Ночью я никак не могу заснуть, ворочаюсь с боку на бок, мешаю свернувшемуся около меня клубочком Лазарю спать, курю одну папиросу за другой.
Следующие четыре дня я, кажется, совсем не сплю. Где-то урывками, скорчившись, вздремну на полчаса, и все. В рот ничего не лезет.
Лисагор тоже в лихорадке. Матерится за десятерых, сам землю таскает, раздобывает где-то три аккумулятора и десятиметровый шнур с лампочкой, кормит бойцов шоколадом, чтоб азартнее были.
В первые сутки проходим десять метров. Во вторые — восемь с половиной. Задерживает земля. В ведрах и котелках, на карачках приходится вытягивать ее наружу. С каждым новым метром работа усложняется. Грунт все-таки мерзлый, хотя мы только на глубине двух метров.
К утру первого декабря пройдено восемнадцать с половиной метров. Осталось одиннадцать с половиной. Меняем бойцов через каждые пятнадцать минут. Включаемся сами. В общей сложности нас работает пятнадцать человек. Этого более чем достаточно.
Еще один день. К вечеру остается пройти три метра. Бойцы копают, как звери. Вылезают из туннеля потные и грязные как черти. Совершенно неутомим Тугиев — работает не по четверти, а по полчаса и в четыре раза превышает норму. Я выхожу из строя — со второго раза натираю себе мозоли на ладонях. Четыре дня — ни я, ни Лисагор не ходим на берег.
Второго декабря часов в девять вечера звонит из штаба Ширяев.
— В пять ноль-ноль «сабантуй». Успеешь?
— Успею.
— Я приду часа в четыре. Разведчики тебе нужны?
— Для чего?
— Живая сила. Вместо третьего батальона.
— А не жалко?
— У меня Чумак был. Предлагал свои услуги.
— Что это с ним случилось?
— Хочет первым в танк попасть. Полковник говорил, что к ордену представит.
— Ну что ж, пускай приходит. Я ему всегда рад.
— Человек пять хватит?
— Хватит.
— Жди, значит.
— Жду.
Я кладу трубку.
Итого, значит, одиннадцать бойцов — по три от двух батальонов и пять разведчиков. Мощная операция. Надо только ребят подходящих подобрать. Звоню Синицыну и Фарберу. Синицын обещает дать хорошие «березовые колышки». На нашем телефонно-кодовом жаргоне «березовыми» (в противовес «горелым») колышками называются опытные бойцы, преимущественно из сибиряков.
Фарбер сам приходит ко мне — в блиндаж первой роты, мой временный КП.

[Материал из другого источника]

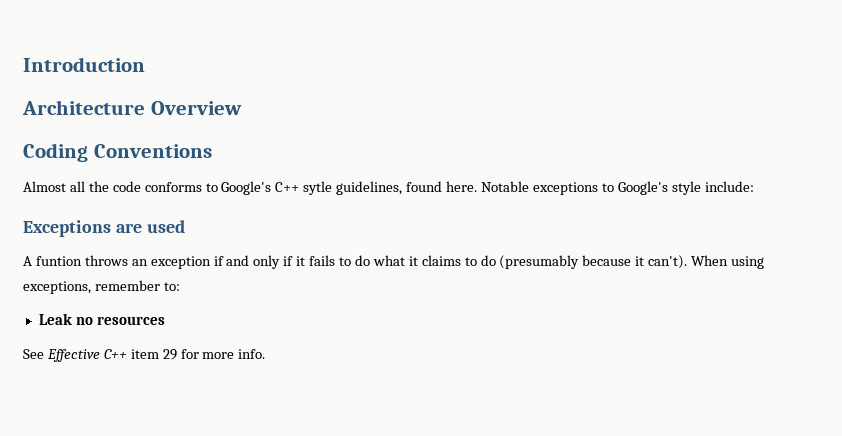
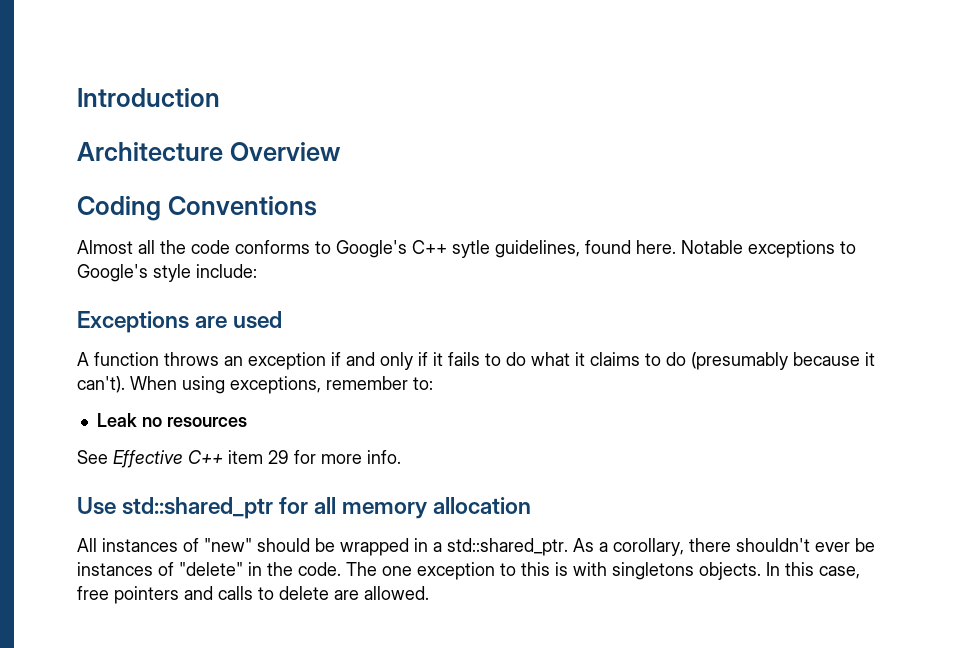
[35,256,82,266] funtion -> [94,352,159,366] function
(266, 354) none -> [77,497,532,519] [77,538,875,556] [77,562,860,580] [77,586,429,604] // Use std::shared_ptr for all memory allocation // All instances of "new" should be wrapped in a std::shared_ptr. As a corollary, there shouldn't ever be instances of "delete" in the code. The one exception to this is with singletons objects. In this case, free pointers and calls to delete are allowed.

У него желтуха. Лимонно-желтый, в круглых очках своих, он похож сейчас не то на китайца, не то на японца. Желтухой сейчас почти все болеют — от однообразной пищи. Противная болезнь — нападает инертность, сонливость, пропадает аппетит. То тут, то там на снегу видны красно-бурые следы мочи.
— Кончать, значит, сегодня собираетесь? — говорит Фарбер, снимая и протирая запотевшие очки.
— Как будто…
— Волнуетесь?
— Волнуюсь.
Я чувствую, что мне страшно хочется спать — режет глаза, точно в них песок, — а сон не идет. Бывает такое!
— От вашего батальона трое пойдут, знаете? — говорю я.
— От моего три и от Синицына три. Так, что ли?